The significance of this decision is that it is almost on all fours with the disciplinary cases that we have had to endure.   Amu – had an absolute right to echo or have Crains Chicago Business disclose the Corruption of Judge ****** in not disqualifying herself in a case in which she was on the board of the defendant corporation, and her bother was the attorney for the corporation.   Larkin had no right to insert himself into the POLITICAL speech abhorring the patently wrongful conduct of a sitting judge.    Ditto for our calls for an HONEST INVESTIGATION, your blog and my letter to the Attorney General of the United States. 

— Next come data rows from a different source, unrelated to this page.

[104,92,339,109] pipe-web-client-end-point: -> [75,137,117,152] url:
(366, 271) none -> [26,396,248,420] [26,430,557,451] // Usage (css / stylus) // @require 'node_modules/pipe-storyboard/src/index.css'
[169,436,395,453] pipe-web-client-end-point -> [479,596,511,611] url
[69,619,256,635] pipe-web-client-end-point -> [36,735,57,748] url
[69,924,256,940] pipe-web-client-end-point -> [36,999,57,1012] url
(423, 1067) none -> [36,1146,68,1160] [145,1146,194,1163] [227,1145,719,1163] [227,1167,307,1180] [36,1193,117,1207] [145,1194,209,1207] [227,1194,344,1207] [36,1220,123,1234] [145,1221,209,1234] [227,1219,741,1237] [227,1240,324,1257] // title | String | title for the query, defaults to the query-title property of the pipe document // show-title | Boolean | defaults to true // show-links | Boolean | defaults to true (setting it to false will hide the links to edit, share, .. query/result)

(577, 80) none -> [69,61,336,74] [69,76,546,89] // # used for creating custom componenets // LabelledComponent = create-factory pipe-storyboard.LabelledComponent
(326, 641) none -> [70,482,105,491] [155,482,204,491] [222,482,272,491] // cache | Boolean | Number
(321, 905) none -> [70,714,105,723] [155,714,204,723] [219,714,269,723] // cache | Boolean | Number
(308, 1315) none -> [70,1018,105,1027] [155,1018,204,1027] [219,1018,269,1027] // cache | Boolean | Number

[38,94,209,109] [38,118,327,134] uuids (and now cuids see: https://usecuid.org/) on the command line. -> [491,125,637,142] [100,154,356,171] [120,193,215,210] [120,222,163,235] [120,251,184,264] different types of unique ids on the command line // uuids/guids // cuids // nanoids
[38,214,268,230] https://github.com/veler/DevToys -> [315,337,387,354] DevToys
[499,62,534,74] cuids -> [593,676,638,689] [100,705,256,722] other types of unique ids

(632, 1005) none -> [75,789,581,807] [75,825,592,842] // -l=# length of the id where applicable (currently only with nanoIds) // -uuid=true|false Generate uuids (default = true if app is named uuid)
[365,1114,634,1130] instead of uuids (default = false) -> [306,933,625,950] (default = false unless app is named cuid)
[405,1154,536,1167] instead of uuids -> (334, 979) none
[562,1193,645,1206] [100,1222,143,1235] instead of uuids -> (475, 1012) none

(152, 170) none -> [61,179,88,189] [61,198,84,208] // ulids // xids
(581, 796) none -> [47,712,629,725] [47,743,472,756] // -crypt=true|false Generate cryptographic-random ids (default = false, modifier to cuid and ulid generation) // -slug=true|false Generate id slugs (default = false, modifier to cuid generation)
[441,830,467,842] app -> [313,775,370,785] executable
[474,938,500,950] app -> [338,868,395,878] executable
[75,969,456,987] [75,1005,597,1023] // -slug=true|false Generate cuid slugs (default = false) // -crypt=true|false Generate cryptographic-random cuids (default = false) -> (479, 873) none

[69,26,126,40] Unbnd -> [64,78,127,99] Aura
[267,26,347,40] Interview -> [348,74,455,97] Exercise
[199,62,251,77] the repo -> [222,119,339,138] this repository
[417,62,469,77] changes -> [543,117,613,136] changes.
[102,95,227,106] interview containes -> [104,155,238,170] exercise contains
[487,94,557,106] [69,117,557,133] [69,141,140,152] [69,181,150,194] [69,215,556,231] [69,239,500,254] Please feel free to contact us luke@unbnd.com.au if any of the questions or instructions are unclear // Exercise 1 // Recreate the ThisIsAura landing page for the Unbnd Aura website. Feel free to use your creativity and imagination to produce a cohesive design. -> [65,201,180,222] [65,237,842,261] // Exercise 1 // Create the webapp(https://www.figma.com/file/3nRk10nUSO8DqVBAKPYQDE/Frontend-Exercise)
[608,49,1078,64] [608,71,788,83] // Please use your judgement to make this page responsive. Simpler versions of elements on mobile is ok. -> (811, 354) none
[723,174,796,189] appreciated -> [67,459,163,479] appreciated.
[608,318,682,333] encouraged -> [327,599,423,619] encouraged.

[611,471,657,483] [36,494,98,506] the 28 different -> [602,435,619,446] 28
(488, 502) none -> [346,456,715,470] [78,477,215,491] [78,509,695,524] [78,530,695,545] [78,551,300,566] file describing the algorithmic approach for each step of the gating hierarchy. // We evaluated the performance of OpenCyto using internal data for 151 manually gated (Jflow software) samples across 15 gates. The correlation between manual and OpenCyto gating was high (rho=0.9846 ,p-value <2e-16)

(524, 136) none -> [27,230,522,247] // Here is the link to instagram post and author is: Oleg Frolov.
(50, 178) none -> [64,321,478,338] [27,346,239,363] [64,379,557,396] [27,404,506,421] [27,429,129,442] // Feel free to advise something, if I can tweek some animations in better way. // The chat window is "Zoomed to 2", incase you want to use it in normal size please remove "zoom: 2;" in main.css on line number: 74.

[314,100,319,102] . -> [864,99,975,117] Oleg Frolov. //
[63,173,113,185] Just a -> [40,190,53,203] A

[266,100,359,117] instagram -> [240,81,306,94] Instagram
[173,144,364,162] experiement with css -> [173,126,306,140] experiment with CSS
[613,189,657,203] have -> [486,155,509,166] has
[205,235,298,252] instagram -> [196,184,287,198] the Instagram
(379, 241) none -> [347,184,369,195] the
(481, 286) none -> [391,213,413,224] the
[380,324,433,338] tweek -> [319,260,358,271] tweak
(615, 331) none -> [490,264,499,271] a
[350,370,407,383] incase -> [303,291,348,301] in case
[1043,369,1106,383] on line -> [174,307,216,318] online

In Florida Norkin’s objection to the arbitrary ruling of a judge was protected speech and should not have subjected him to discipline because the corrupt judge found him to be annoying.   Free speech may be annoying – it is however protected.   *****

In the Direct TV case the SCOTUS made it clear that its ruling were not suggestions but the Rule of law.    Each lawyer and each judge has sworn to uphold the Constitution.    That means that sua sponde each is required to rebuke the criminal conduct of Larkin and the Larkin-like 18 USCA 371 co-conspirators.

 

This brings us to the 2nd case.  Ocasio v. United States .    While Mr. Larkin is not conspiring with the miscreants in the Sykes case, Gore Case, ***** to engage in nefarious vehicle transactions, it is very clear that his aggressive suppression/repression of objection to elder cleansing is an unmistakable manifestation of the elder cleaning for profit that occurred in so many Illinois cases including but not limited to Sykes, Gore, Tyler, Wyman ******.   The fact that Larkin is reported not have filed the required ‘ethics reports’ is strong evidence that in some manner he is ‘wired’ and has been paid.  The lack of interest in Judge Connor’s admission on page 91 of her evidence deposition that she was wire is another nail in the coffin.    The lack of action on citizen complaints concerning a certain group of lawyers famous for their acumen in reducing the pecuniary value of guardianship estates or during their tenure at the Public Guardian’s office allegedly turning homeless people into cash!    

The Ruling of the SCOTUS are not suggestions = they are the RULE OF LAW.     It is time for the ILLINOIS SUPREME COURT to sua sponde rid Illinois Government of corrupt public officials such as Jerome Larkin and re-establish honor, dignity, integrity, honesty and respect for the Rule of Law to Illinois.